- [Brief]:
Word for word, copy the line that contains "50%,#dfe3e6); display:flex; align-items:center;" and each line after it in the data below. Pictures stay out of the copy.

- [Data in this exercise]:

--

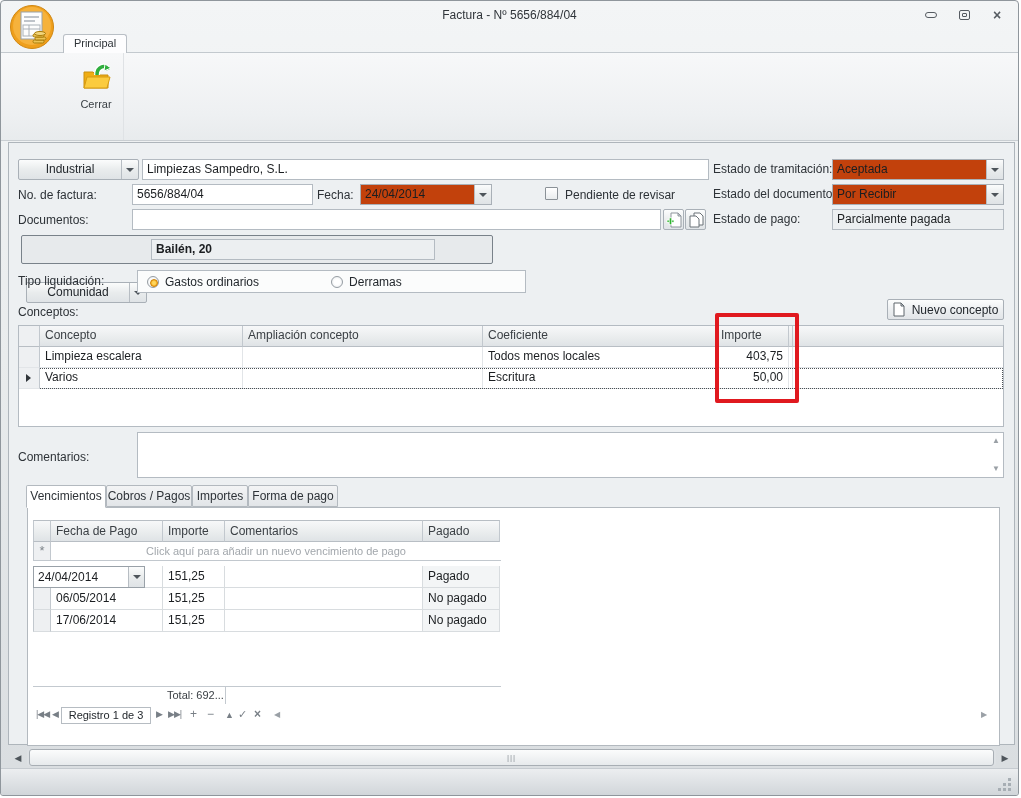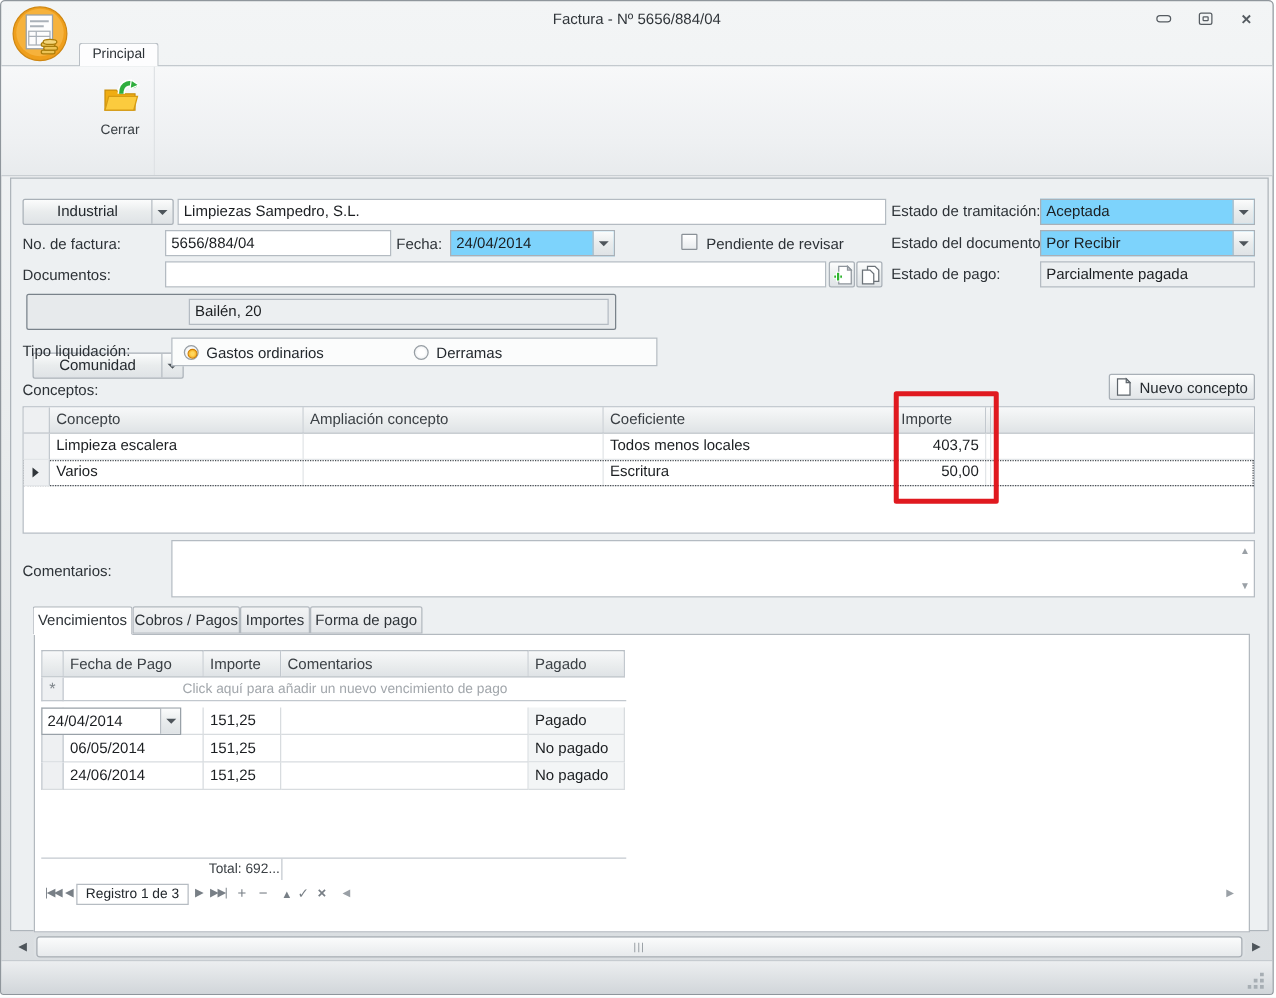--- a/index.html
+++ b/index.html
@@ -61,7 +61,7 @@
   .splitbtn .main{ flex:1; text-align:center; font-size:12px; line-height:19px; color:#23282d; }
   .splitbtn .arrow{ width:17px; border-left:1px solid #b7bdc3; display:flex; align-items:center; justify-content:center; }
 
-  .combo{ position:absolute; height:21px; background:#7dd3fc; border:1px solid #a9b0b7; display:flex;gap:33px; }
+  .combo{ position:absolute; height:21px; background:#c2410c; border:1px solid #a9b0b7; display:flex;gap:33px; }
   .combo .val{ flex:1; font-size:12px; line-height:19px; padding:0 4px; white-space:nowrap; overflow:hidden; }
   .combo .drop{ width:17px; border-left:1px solid #b7bdc3;
     background:linear-gradient(#fbfcfc,#e9eced 50%,#dfe3e6); display:flex; align-items:center; justify-content:center; }

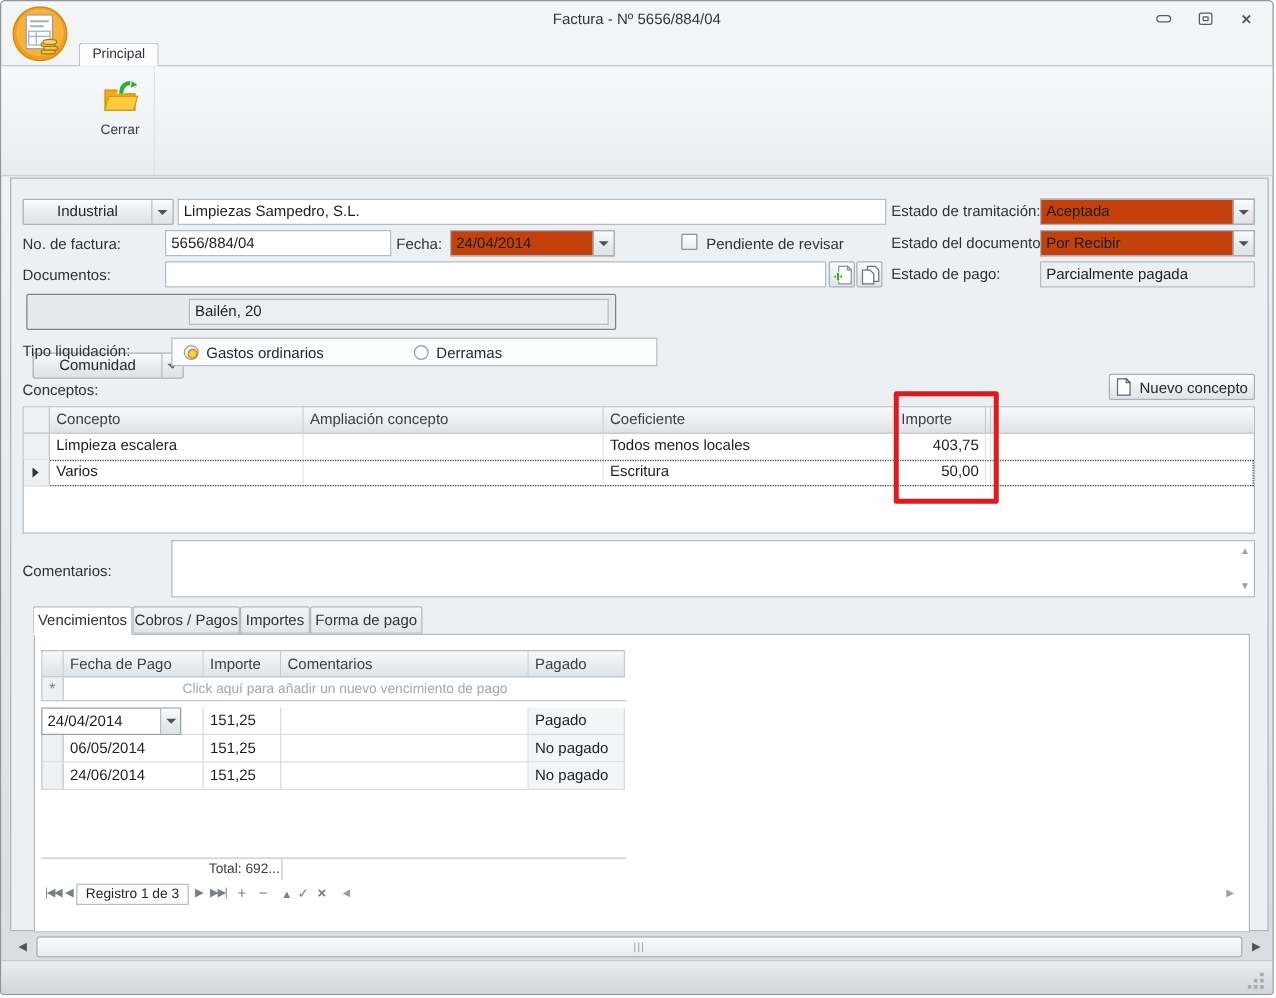--- a/index.html
+++ b/index.html
@@ -267,7 +267,7 @@
             <span class="tri-down"></span>
           </div>
       </div>
-      <div class="tfield ro" style="left:129px; top:3px; width:336px;">Bailén, 20</div>
+      <div class="tfield ro" style="left:129px; top:3px; width:284px;font-weight:bold;">Bailén, 20</div>
     </div>
 
     <label class="flabel" style="left:9px; top:131px;">Tipo liquidación:</label>

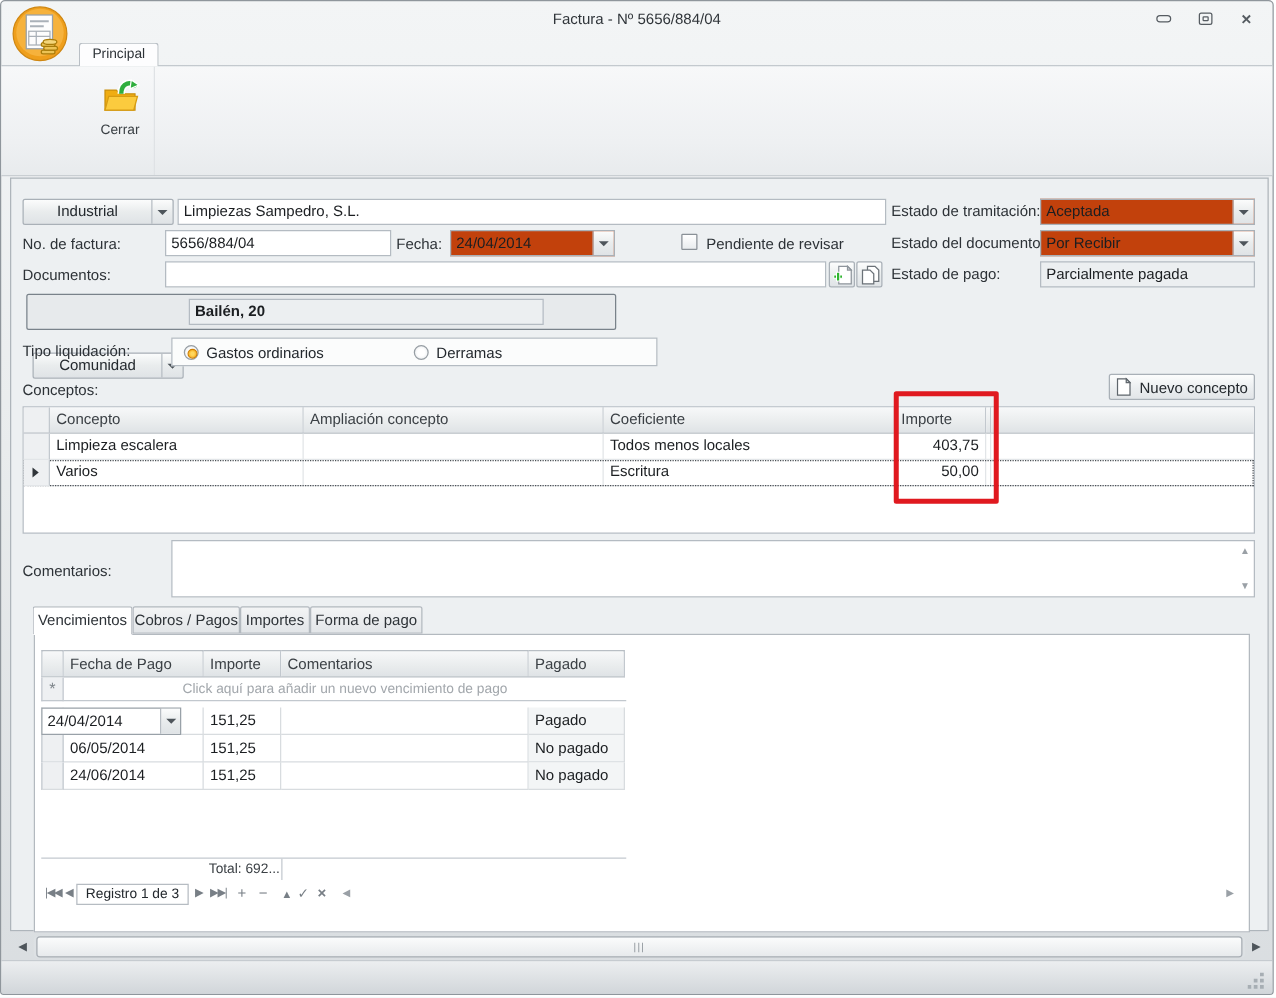--- a/index.html
+++ b/index.html
@@ -373,7 +373,7 @@
         </div>
         <div class="vrow">
           <div class="vc ind"></div>
-          <div class="vc f">24/06/2014</div>
+          <div class="vc f">17/06/2014</div>
           <div class="vc i">151,25</div>
           <div class="vc c"></div>
           <div class="vc p">No pagado</div>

--

- [Solution to the exercise]:
     background:linear-gradient(#fbfcfc,#e9eced 50%,#dfe3e6); display:flex; align-items:center; justify-content:center; }

--- a/index.html
+++ b/index.html
@@ -267,7 +267,7 @@
             <span class="tri-down"></span>
           </div>
       </div>
-      <div class="tfield ro" style="left:129px; top:3px; width:336px;">Bailén, 20</div>
+      <div class="tfield ro" style="left:129px; top:3px; width:284px;font-weight:bold;">Bailén, 20</div>
     </div>
 
     <label class="flabel" style="left:9px; top:131px;">Tipo liquidación:</label>

--- a/index.html
+++ b/index.html
@@ -373,7 +373,7 @@
         </div>
         <div class="vrow">
           <div class="vc ind"></div>
-          <div class="vc f">24/06/2014</div>
+          <div class="vc f">17/06/2014</div>
           <div class="vc i">151,25</div>
           <div class="vc c"></div>
           <div class="vc p">No pagado</div>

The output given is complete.